Changes to Whole Foods’ medical benefits policy impacts employees who qualify for them, working a minimum of 20 hours per week but at part time hours. Some employees claim that the medical benefits were a big reason for staying with the company as a second job or on a part-time basis. While the new cuts will only impact qualifying part time workers, it still represents roughly 1,900 people in its workforce. This makes up about 2% of its total workforce, but considering the fact that many Americans are forced to work multiple jobs in order to make ends meet, it represents an overall need for greater benefits toward part-time workers.
Whole foods confirmed the change in company policy to Business Insider on Thursday afternoon, where it clarified that the decision was made “to better meet the needs of our business and create a more equitable and efficient scheduling model.” The company also added that it would be helping its employees find resources that would connect them with alternative health benefits.
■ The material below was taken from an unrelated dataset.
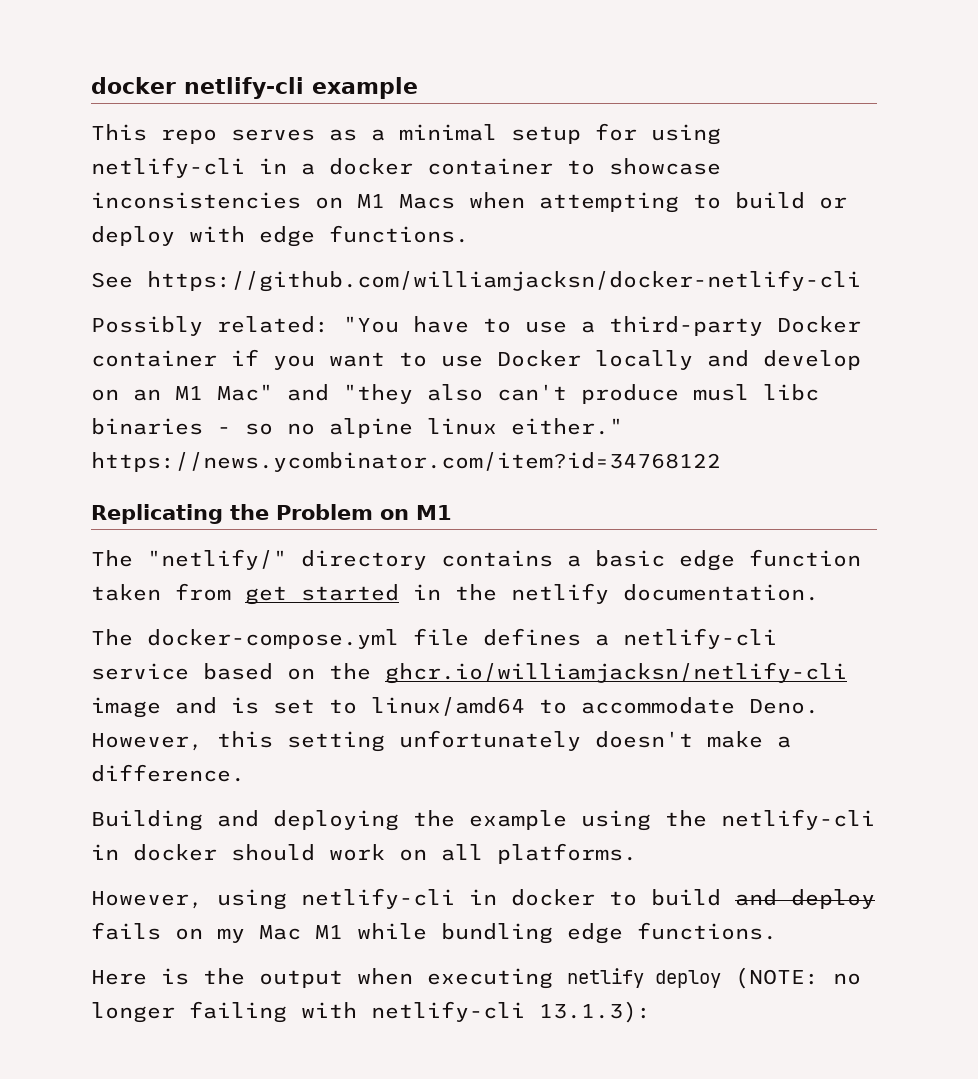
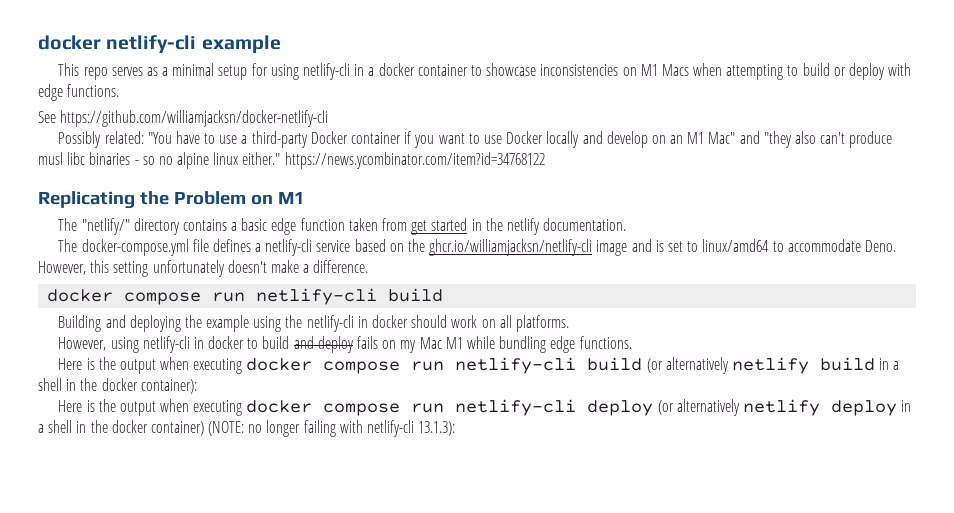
  However, this setting unfortunately doesn't make a difference.
+ docker compose run netlify-cli build
- Here is the output when executing netlify deploy (NOTE: no longer failing with netlify-cli 13.1.3):
+ Here is the output when executing docker compose run netlify-cli build (or alternatively netlify build in a shell in the docker container):
+ Here is the output when executing docker compose run netlify-cli deploy (or alternatively netlify deploy in a shell in the docker container) (NOTE: no longer failing with netlify-cli 13.1.3):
It also clarified that all Whole Foods employees will still receive other benefits, such as a discount in the store and other benefits.
Amazon’s Previous Controversies
Whole Foods, which is owned by the Amazon corporation, has integrated itself into Amazon’s business well by offering special deals and incentives for Amazon Prime customers to shop there above other grocers. Nevertheless, the company is still widely considered one of the most expensive grocers in the United States. Meanwhile Amazon, its owner, is owned by the richest man in the world—Jeff Bezos. Bezos, who has earned criticism for Amazon’s working conditions, has been fighting on the public relations front to maintain his good image by increasing worker’s wages at Amazon and advocating for a minimum wage raise across the United States.
Despite its many efforts, however, Amazon can’t seem to shake the bad publicity surrounding its treatment of workers in its fulfillment centers. Reports that workers are forced to meet unrealistic quotas and take shortened breaks to meet said quotas have surfaced for years. In August, the company made headlines when its
army of bots employees on the Amazon Ambassadors program took social media by storm to do some cringe-worthy damage control.